**INPUT MATERIAL:**
■ ■ ■ ■ ■ ■ ■

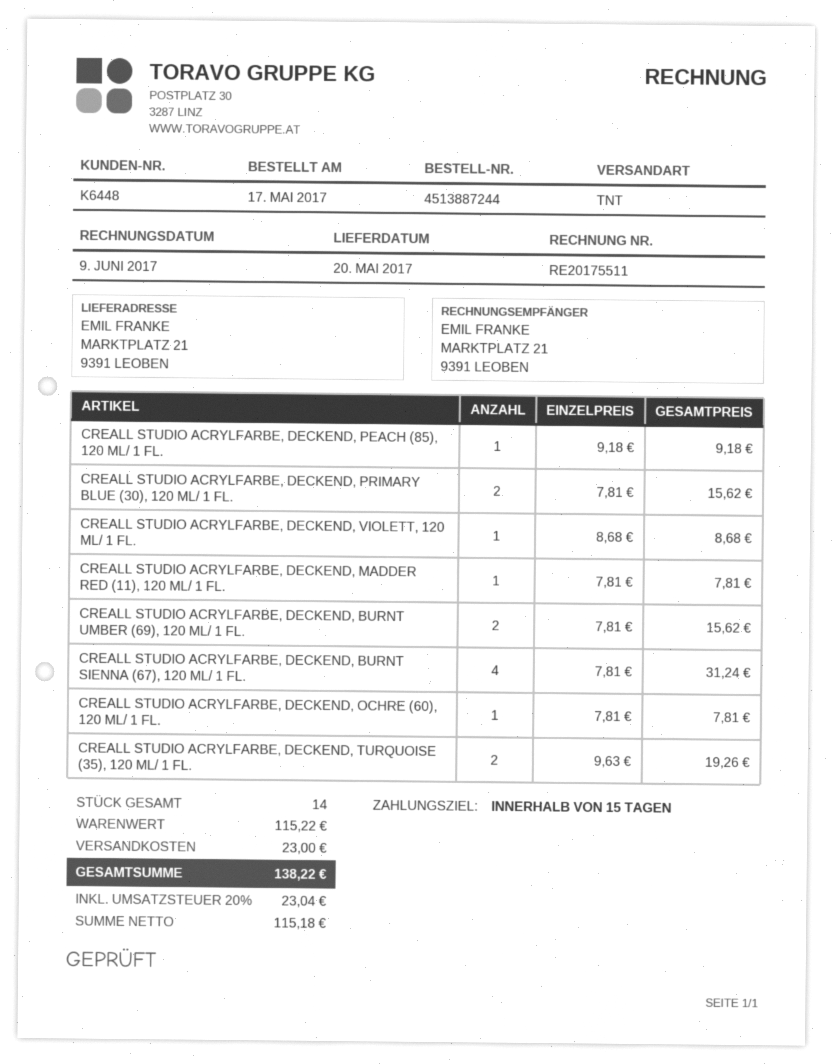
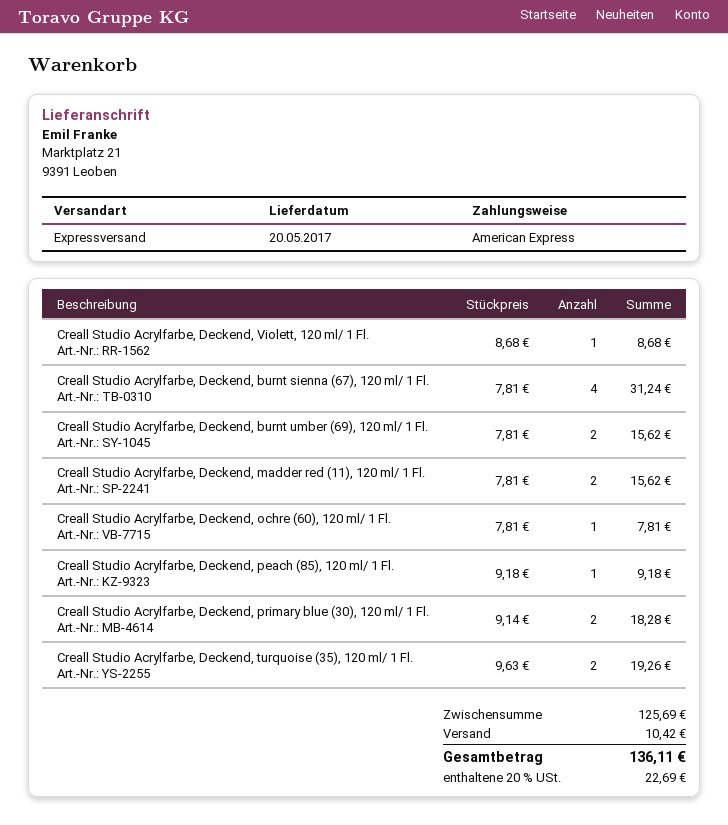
shipping method: TNT -> express
CREALL STUDIO ACRYLFARBE, DECKEND, PRIMARY BLUE (30), 120 ML/ 1 FL.: 2 x 7.81 = 15.62 -> 2 x 9.14 = 18.28
CREALL STUDIO ACRYLFARBE, DECKEND, MADDER RED (11), 120 ML/ 1 FL.: 1 x 7.81 = 7.81 -> 2 x 7.81 = 15.62
subtotal: 115.22 -> 125.69
shipping: 23.00 -> 10.42
tax: 20% = 23.04 -> 20% = 22.69
total: 138.22 -> 136.11

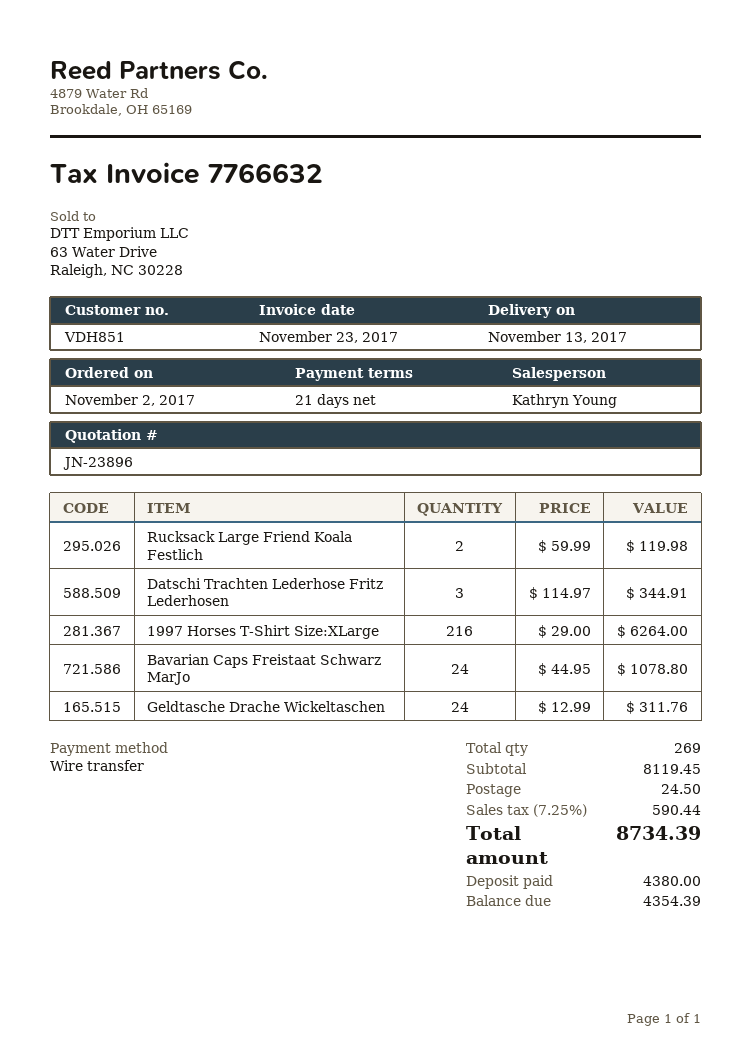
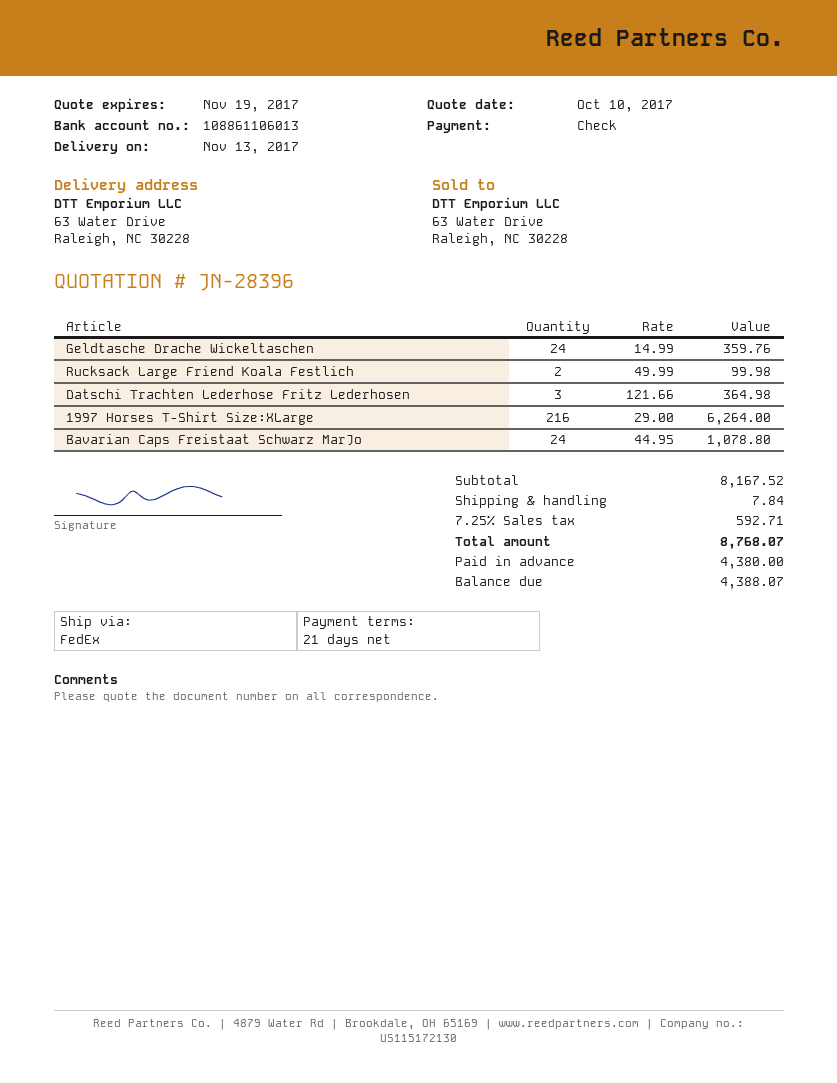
quote number: JN-23896 -> JN-28396
payment method: bank transfer -> cheque
Rucksack Large Friend Koala Festlich: 2 x 59.99 = 119.98 -> 2 x 49.99 = 99.98
Datschi Trachten Lederhose Fritz Lederhosen: 3 x 114.97 = 344.91 -> 3 x 121.66 = 364.98
Geldtasche Drache Wickeltaschen: 24 x 12.99 = 311.76 -> 24 x 14.99 = 359.76
subtotal: 8119.45 -> 8167.52
shipping: 24.50 -> 7.84
tax: 7.25% = 590.44 -> 7.25% = 592.71
total: 8734.39 -> 8768.07
balance: 4354.39 -> 4388.07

■ ■ ■ ■ ■ ■ ■

**TASK DETAILS:** Each line above should be output exactly, apart from the pictures.

**OUTPUT:**
shipping method: TNT -> express
CREALL STUDIO ACRYLFARBE, DECKEND, PRIMARY BLUE (30), 120 ML/ 1 FL.: 2 x 7.81 = 15.62 -> 2 x 9.14 = 18.28
CREALL STUDIO ACRYLFARBE, DECKEND, MADDER RED (11), 120 ML/ 1 FL.: 1 x 7.81 = 7.81 -> 2 x 7.81 = 15.62
subtotal: 115.22 -> 125.69
shipping: 23.00 -> 10.42
tax: 20% = 23.04 -> 20% = 22.69
total: 138.22 -> 136.11

quote number: JN-23896 -> JN-28396
payment method: bank transfer -> cheque
Rucksack Large Friend Koala Festlich: 2 x 59.99 = 119.98 -> 2 x 49.99 = 99.98
Datschi Trachten Lederhose Fritz Lederhosen: 3 x 114.97 = 344.91 -> 3 x 121.66 = 364.98
Geldtasche Drache Wickeltaschen: 24 x 12.99 = 311.76 -> 24 x 14.99 = 359.76
subtotal: 8119.45 -> 8167.52
shipping: 24.50 -> 7.84
tax: 7.25% = 590.44 -> 7.25% = 592.71
total: 8734.39 -> 8768.07
balance: 4354.39 -> 4388.07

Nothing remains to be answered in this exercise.